A decision by the United States Supreme Court relaxed chemical abortion drug regulations to continue will put the “health of women and girls at risk,” according to the U.S. bishops.

On the Thursday, a 9-0 decision was made in the FDA v. Alliance for Hippocratic Medicine case, which had aimed to roll back access to mifepristone, one of the two drugs used in medication abortions.

In 2000, the Food and Drug Administration (FDA) approved a new drug application for mifepristone tablets marketed under the brand name Mifeprex for use in performing abortions for up to seven weeks.

To help ensure that Mifeprex would be used safely and effectively, FDA placed additional restrictions on the drug’s use and distribution, for example requiring doctors to prescribe or to supervise prescription of Mifeprex, and requiring patients to have three in-person visits with the doctor to receive the drug.

In 2021, FDA announced that it would no longer enforce the initial in-person visit requirement.

After this, four pro-life medical associations and several individual doctors moved for a preliminary injunction that would require FDA either to rescind approval of mifepristone or to rescind FDA’s 2016 and 2021 regulatory actions.

The District Court agreed with the plaintiffs and in effect enjoined FDA’s approval of mifepristone, thereby ordering mifepristone off the market.
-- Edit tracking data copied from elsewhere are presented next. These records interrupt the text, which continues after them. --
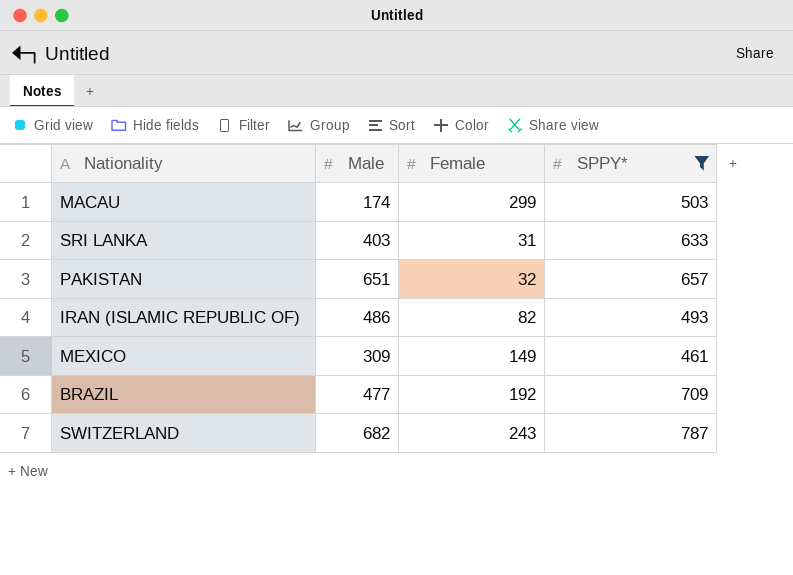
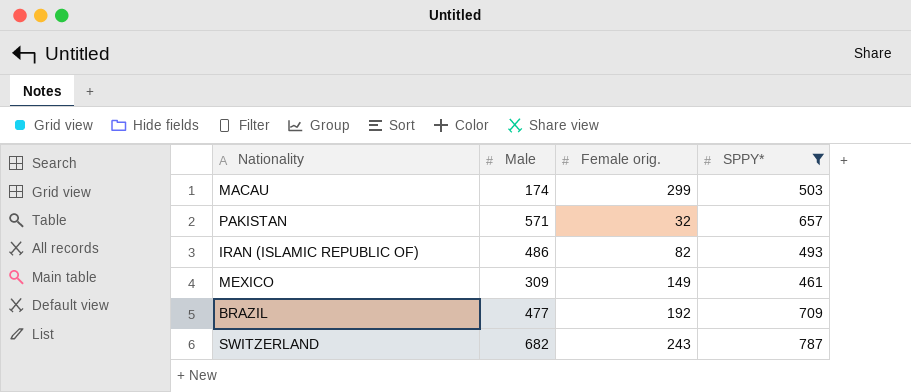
column name: Female -> Female orig.
row SRI LANKA: 403 | 31 | 633 -> none
PAKISTAN | Male: 651 -> 571

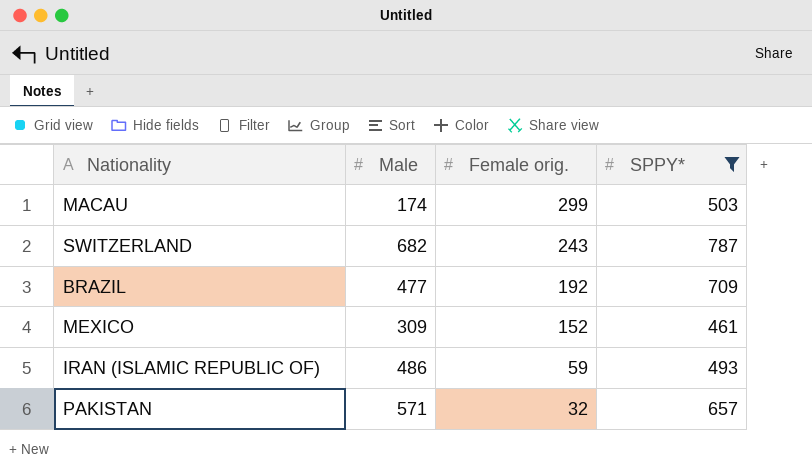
row order: none -> Female orig. descending
MEXICO | Female orig.: 149 -> 152
IRAN (ISLAMIC REPUBLIC OF) | Female orig.: 82 -> 59

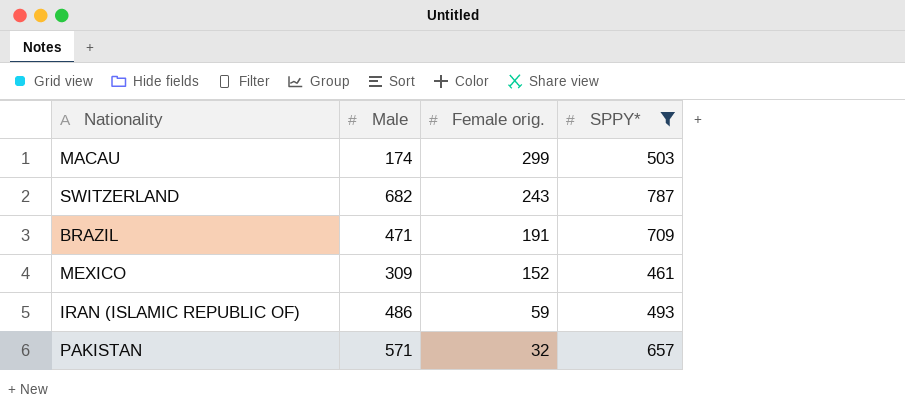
BRAZIL | Male: 477 -> 471
BRAZIL | Female orig.: 192 -> 191

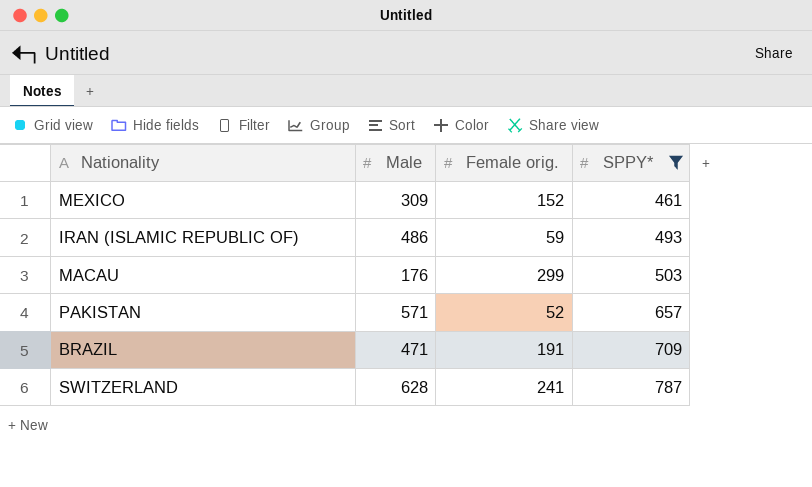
row order: Female orig. descending -> SPPY* ascending
MACAU | Male: 174 -> 176
PAKISTAN | Female orig.: 32 -> 52
SWITZERLAND | Male: 682 -> 628
SWITZERLAND | Female orig.: 243 -> 241

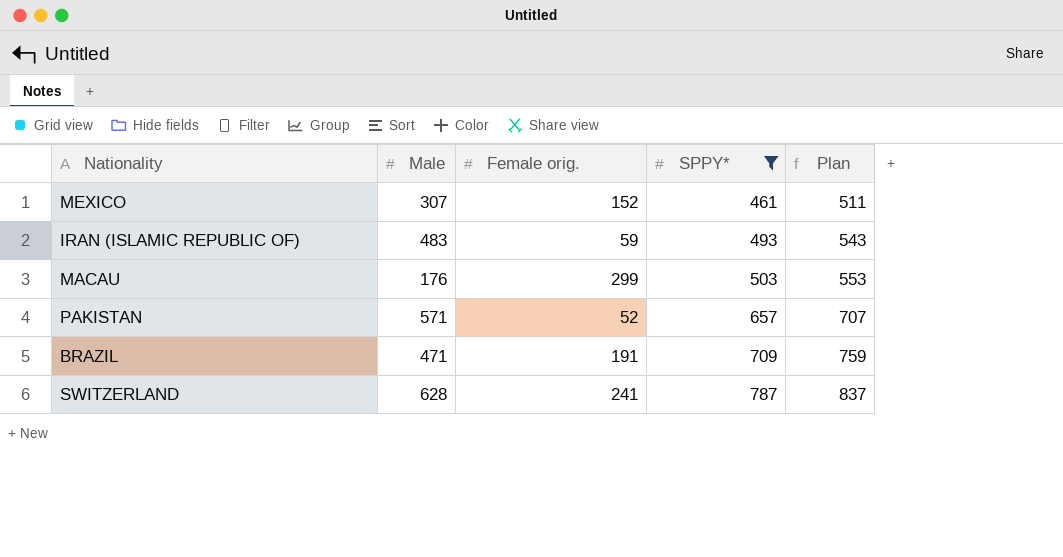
column Plan | formula: none -> [SPPY*] + 50
MEXICO | Male: 309 -> 307
IRAN (ISLAMIC REPUBLIC OF) | Male: 486 -> 483

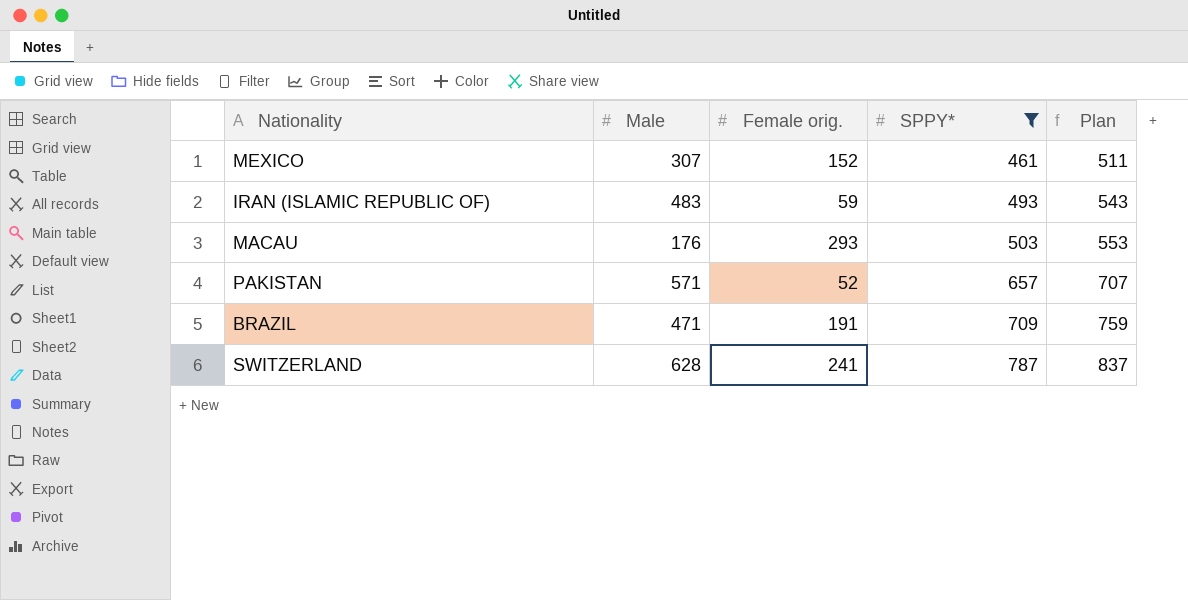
MACAU | Female orig.: 299 -> 293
The FDA appealed, which eventually led to the Supreme Court.

The Court ruled that the doctors and medical organizations who sued lacked standing in the case.
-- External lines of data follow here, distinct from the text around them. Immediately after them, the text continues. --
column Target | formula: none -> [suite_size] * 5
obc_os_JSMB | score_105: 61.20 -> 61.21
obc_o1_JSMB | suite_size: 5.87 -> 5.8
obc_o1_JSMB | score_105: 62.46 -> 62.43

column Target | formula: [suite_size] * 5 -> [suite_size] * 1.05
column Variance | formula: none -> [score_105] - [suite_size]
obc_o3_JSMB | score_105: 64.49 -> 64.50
“Today’s Court ruling on procedural grounds will continue to put the health of women and girls at risk,” said Chieko Noguchi, executive director of public affairs, of the U.S. Conference of Catholic Bishops (USCCB).
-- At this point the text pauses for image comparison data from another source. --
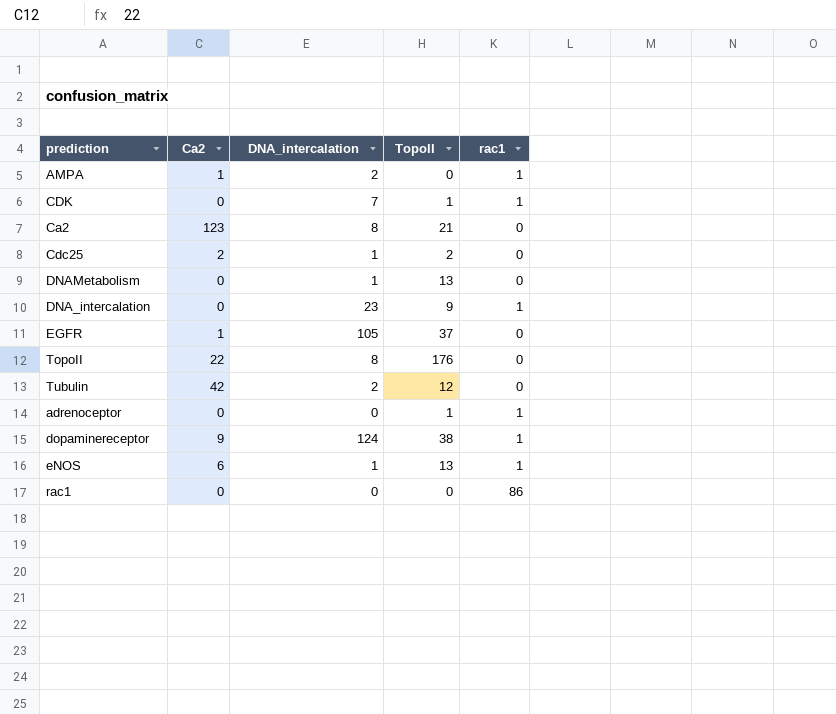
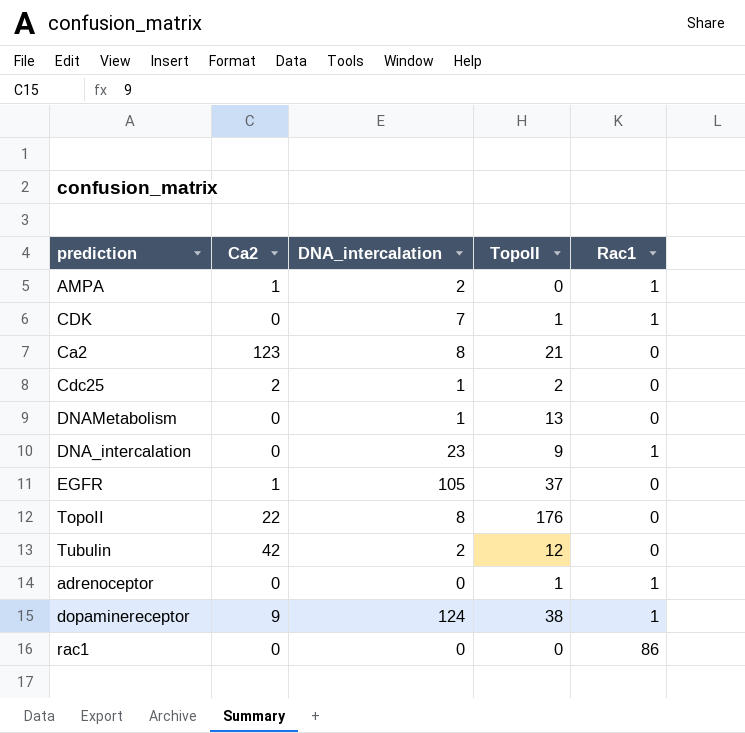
column name: rac1 -> Rac1
row eNOS: 6 | 1 | 13 | 1 -> none

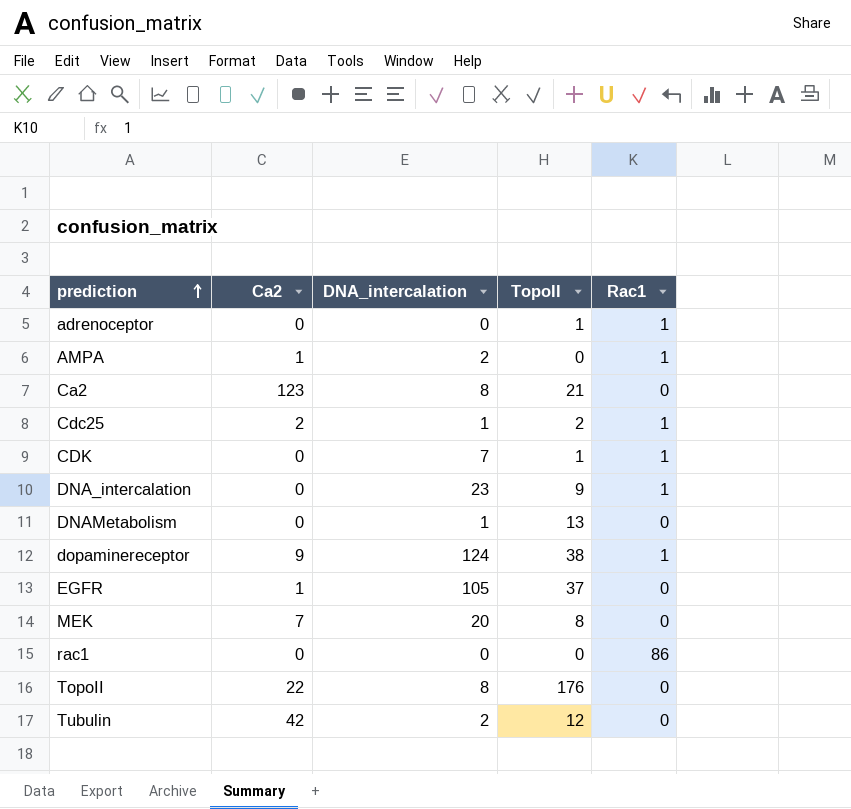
row order: none -> prediction ascending
Cdc25 | Rac1: 0 -> 1
row MEK: none -> 7 | 20 | 8 | 0

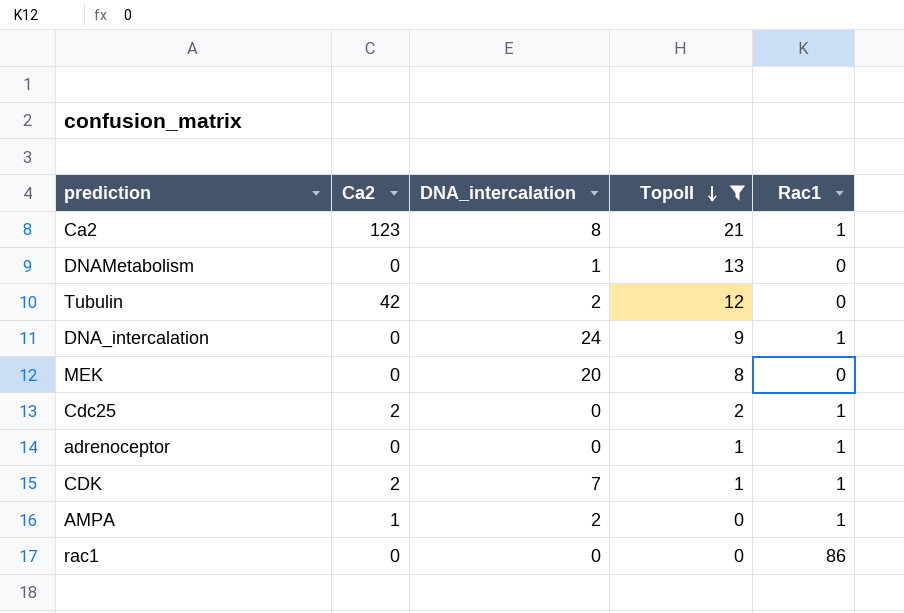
filter: none -> TopoII <= 21
row order: prediction ascending -> TopoII descending
Ca2 | Rac1: 0 -> 1
DNA_intercalation | DNA_intercalation: 23 -> 24
MEK | Ca2: 7 -> 0
Cdc25 | DNA_intercalation: 1 -> 0
CDK | Ca2: 0 -> 2

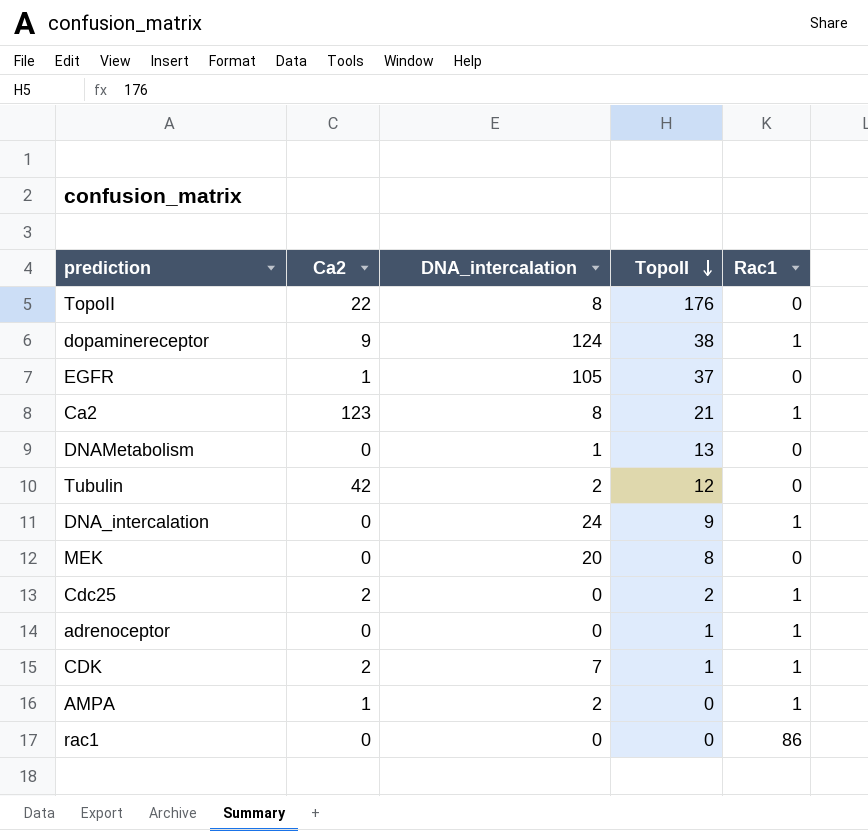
filter: TopoII <= 21 -> none

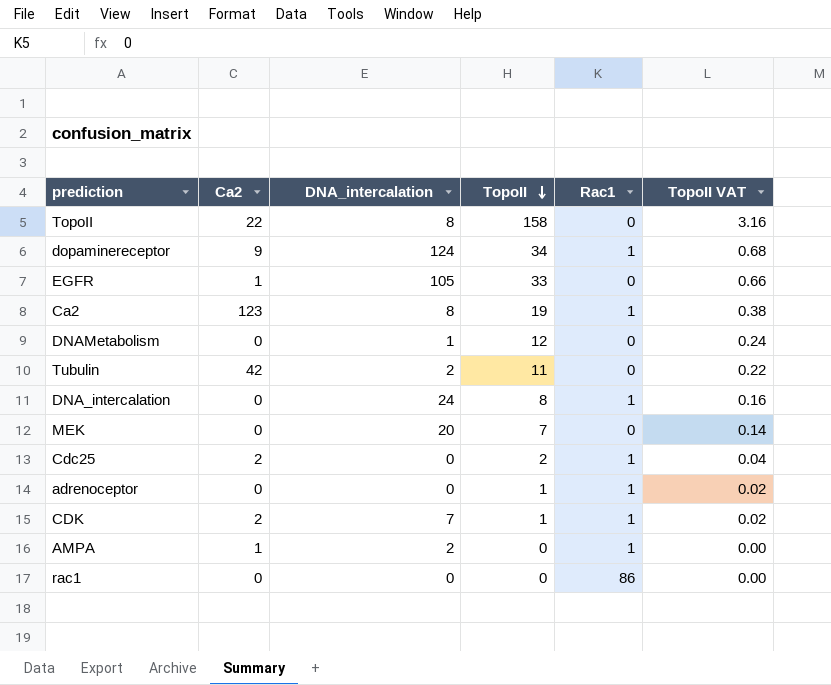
column TopoII VAT | formula: none -> [TopoII] * 0.02
TopoII | TopoII: 176 -> 158
dopaminereceptor | TopoII: 38 -> 34
EGFR | TopoII: 37 -> 33
Ca2 | TopoII: 21 -> 19
DNAMetabolism | TopoII: 13 -> 12
Tubulin | TopoII: 12 -> 11
DNA_intercalation | TopoII: 9 -> 8
MEK | TopoII: 8 -> 7

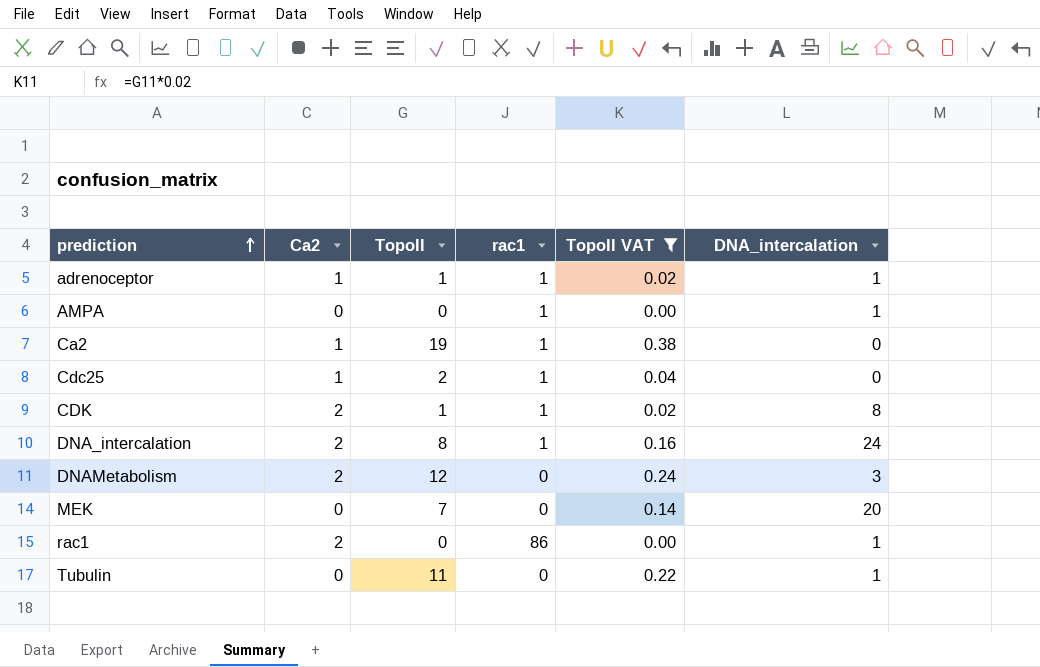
filter: none -> TopoII VAT <= 0.38
row order: TopoII descending -> prediction ascending
column name: Rac1 -> rac1
column DNA_intercalation | position: 3 -> 6
adrenoceptor | Ca2: 0 -> 1
adrenoceptor | DNA_intercalation: 0 -> 1
AMPA | Ca2: 1 -> 0
AMPA | DNA_intercalation: 2 -> 1
Ca2 | Ca2: 123 -> 1
Ca2 | DNA_intercalation: 8 -> 0
Cdc25 | Ca2: 2 -> 1
CDK | DNA_intercalation: 7 -> 8
DNA_intercalation | Ca2: 0 -> 2
DNAMetabolism | Ca2: 0 -> 2
DNAMetabolism | DNA_intercalation: 1 -> 3
rac1 | Ca2: 0 -> 2
rac1 | DNA_intercalation: 0 -> 1
Tubulin | Ca2: 42 -> 0
Tubulin | DNA_intercalation: 2 -> 1

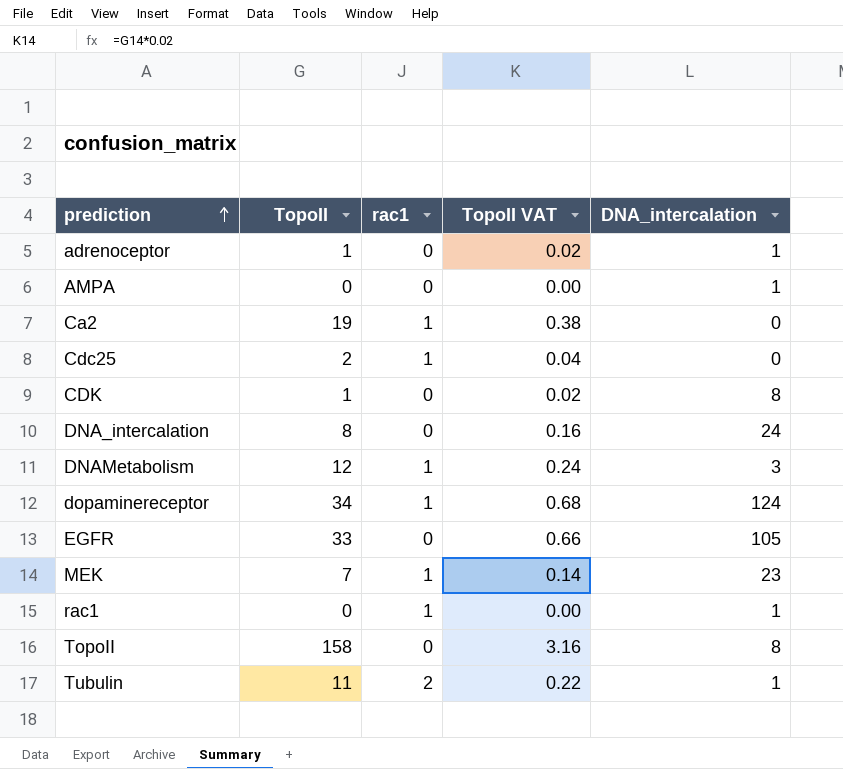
filter: TopoII VAT <= 0.38 -> none
column Ca2 | position: 2 -> none
adrenoceptor | rac1: 1 -> 0
AMPA | rac1: 1 -> 0
CDK | rac1: 1 -> 0
DNA_intercalation | rac1: 1 -> 0
DNAMetabolism | rac1: 0 -> 1
MEK | rac1: 0 -> 1
MEK | DNA_intercalation: 20 -> 23
rac1 | rac1: 86 -> 1
Tubulin | rac1: 0 -> 2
“As the USCCB’s pro-life chairman has said, abortion is not health care. The Church will continue to advocate for women’s health and safety, and to lovingly serve mothers in need,” Noguchi added on Thursday.

After the ruling, the Texas Alliance for Life issued a statement noting that chemical abortion drugs have been shown to have a significantly higher complication rate than surgical abortion, and a 2009 peer-reviewed study from Finland published by the ACOG in Obstetrics & Gynecology found that chemical abortions have a 20 percent complication rate, four times greater than surgical abortions.

The pro-life group said without the in-person physician visit requirement, allowing a doctor to confirm gestational age, whether the patient is Rh-negative, and whether or not the pregnancy is ectopic, women and girls are at risk of increased complications, including the potential loss of fertility, hemorrhaging, and even death.

The FDA removed adverse reaction reporting requirements, removing the ability to track women and girls in our country harmed by the chemical abortion drug regimen and any increase in those reactions since the relaxed regulations were instated.

However, the Supreme Court case has no effect in Texas because state law completely protects unborn children from abortion by both surgical and chemical methods after the Court overturned Roe v. Wade in 2022.

“We are disappointed by the opinion released today by the Supreme Court allowing dangerously lax chemical abortion drug regulations to stand at the expense of the health, lives, and future fertility of women and girls in our country,” said Amy O’Donnell, the Communications Director of the Texas Alliance for Life.

“It’s important to note that the opinion should not be misconstrued as saying the relaxed FDA distribution regulations are safe. Despite the outcome of the case, this does not mark the end of our and others’ efforts to protect women and girls from the harms of chemical abortion drugs, especially when distributed irresponsibly,” she added.